Now coach Mike Pettine is in charge, and he’s preaching the importance of his players bloodying their noses to achieve success in the AFC North.

The Browns believe Whitner and Dansby will be vital to carrying out that mission.

After spending the past three seasons with the San Francisco 49ers, Whitner received a four-year, $28 million contract to replace T.J. Ward, who became an unrestricted free agent and signed with the Denver Broncos. Dansby, a member of the Arizona Cardinals last season, signed a four-year, $24 million deal, which includes $14 million guaranteed, to fill in for D’Qwell Jackson, who signed with the Indianapolis Colts after being cut last month.
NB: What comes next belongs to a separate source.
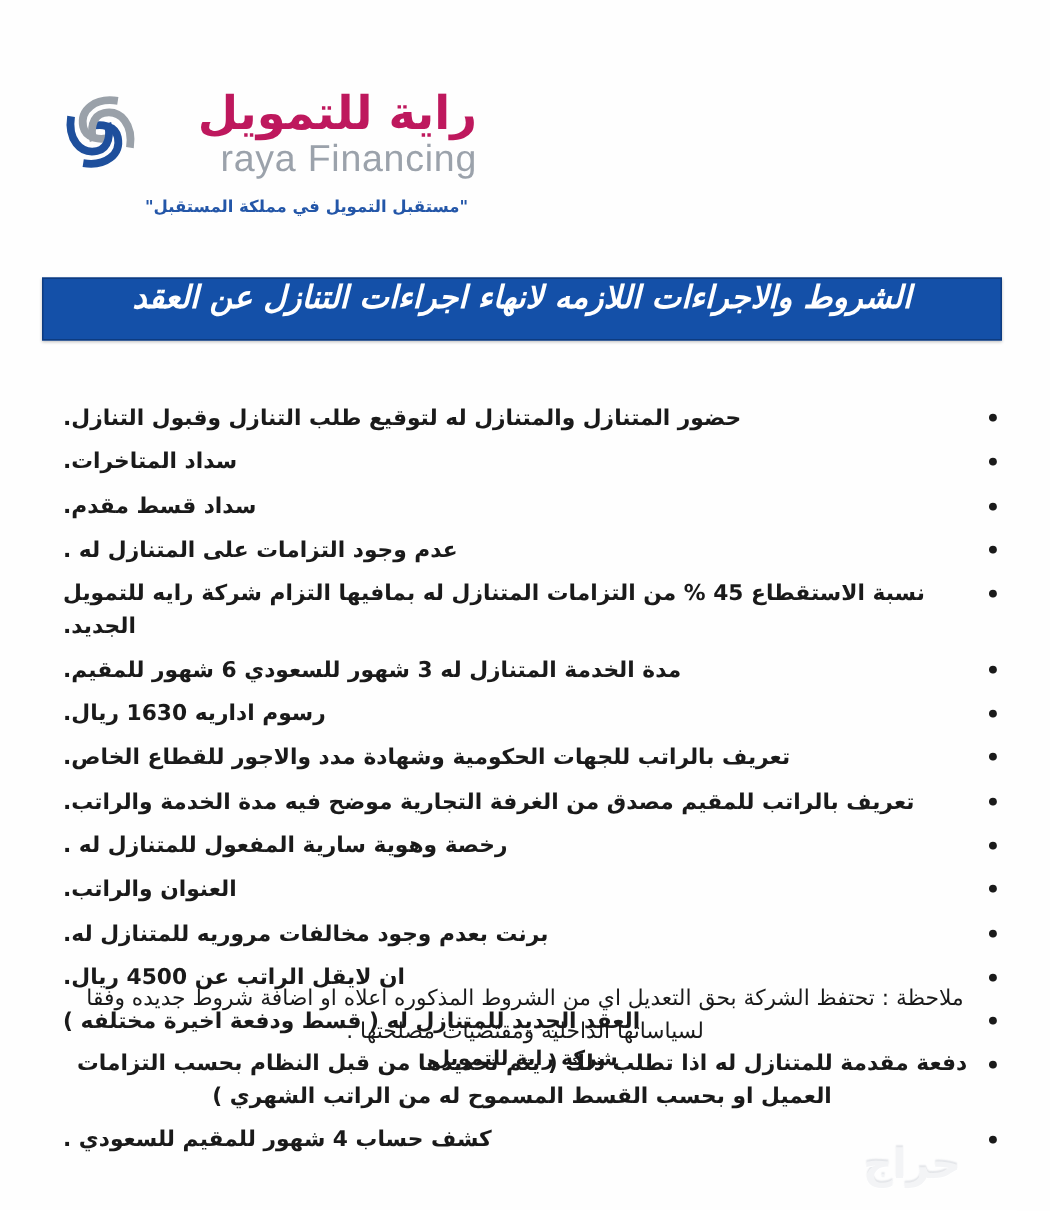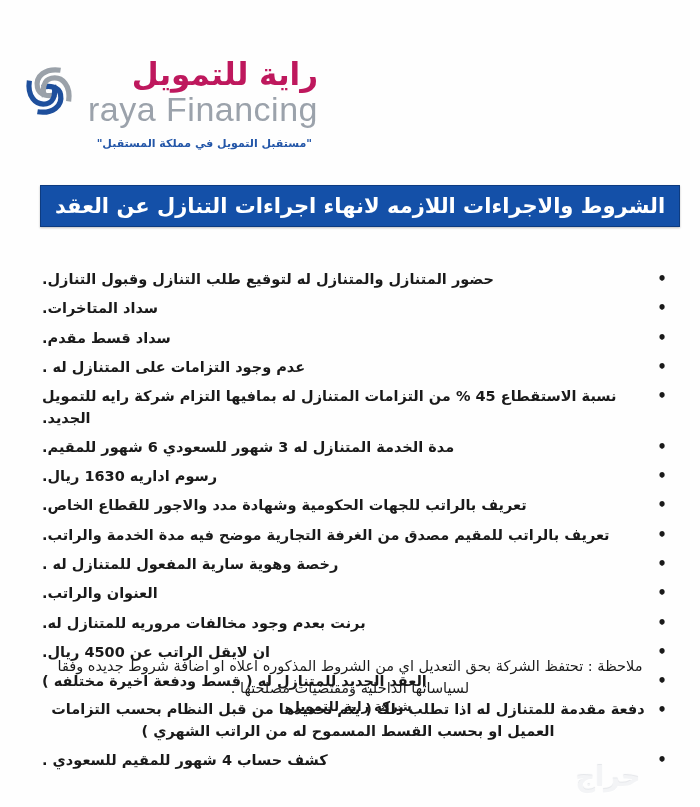"raya Financing" .logo-en { font-size: 34px -> 25px }
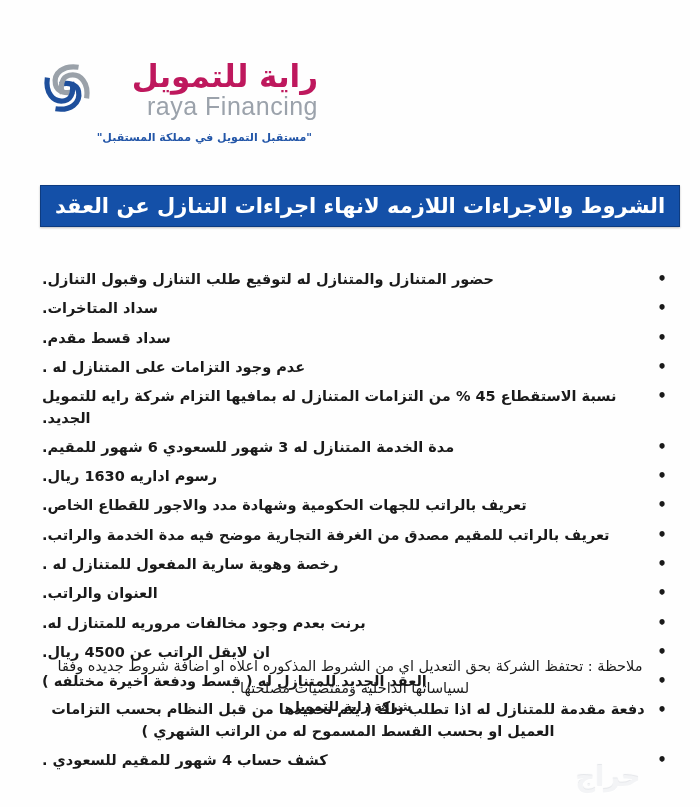"الشروط والاجراءات اللازمه لانهاء اجراءات" .title-bar { align-items: center -> none; font-style: none -> italic; left: 40px -> 28px }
Whitner said Ward, who played in his first Pro Bowl this past January, left behind “big shoes to fill.” Dansby acknowledged Jackson, who was a defensive captain and the Browns’ undisputed leader, had a “strong reputation” and a “stellar career” in Cleveland.

Still, Whitner, 28, and Dansby, 32, are confident they’ll not only prove to be upgrades, but also valuable leaders in their own right. Each of them has appeared in a Super Bowl.

“Whenever you come from a winning organization and you come to a team that hasn’t really had that winning success as of late, you really have to change the culture,” said Whitner, a first-round pick of the Buffalo Bills in 2006 who made the Pro Bowl in each of the past two seasons and appeared in the NFC Championship Game with the 49ers the past three years. “You have to change the mindset, and you have to change the feel within the locker room.”

A product of Glenville High School and Ohio State University, Whitner knows better than most new arrivals how much the Browns have struggled throughout their expansion era.

“It’s a very special moment,” said Whitner, adding he’s happy to be home because he has two children, ages 6 and 7, living in the area. “It’s not often that you get to play high school, college and the National Football League in the same state, and now I have this opportunity. I know the history of this city. I know the history of this football team. I know it recently hasn’t been good, but I know with a lot of hard work, a lot of good leadership and a lot of good football, physical football, we can change this thing around.”

Dansby vowed to lead by making the players around him better. A 10-year veteran, he’s coming off his best season, as evidenced by the career-high 114 tackles, including 6 sacks, he compiled to go along with personal bests in passes defensed (19) and interceptions (four).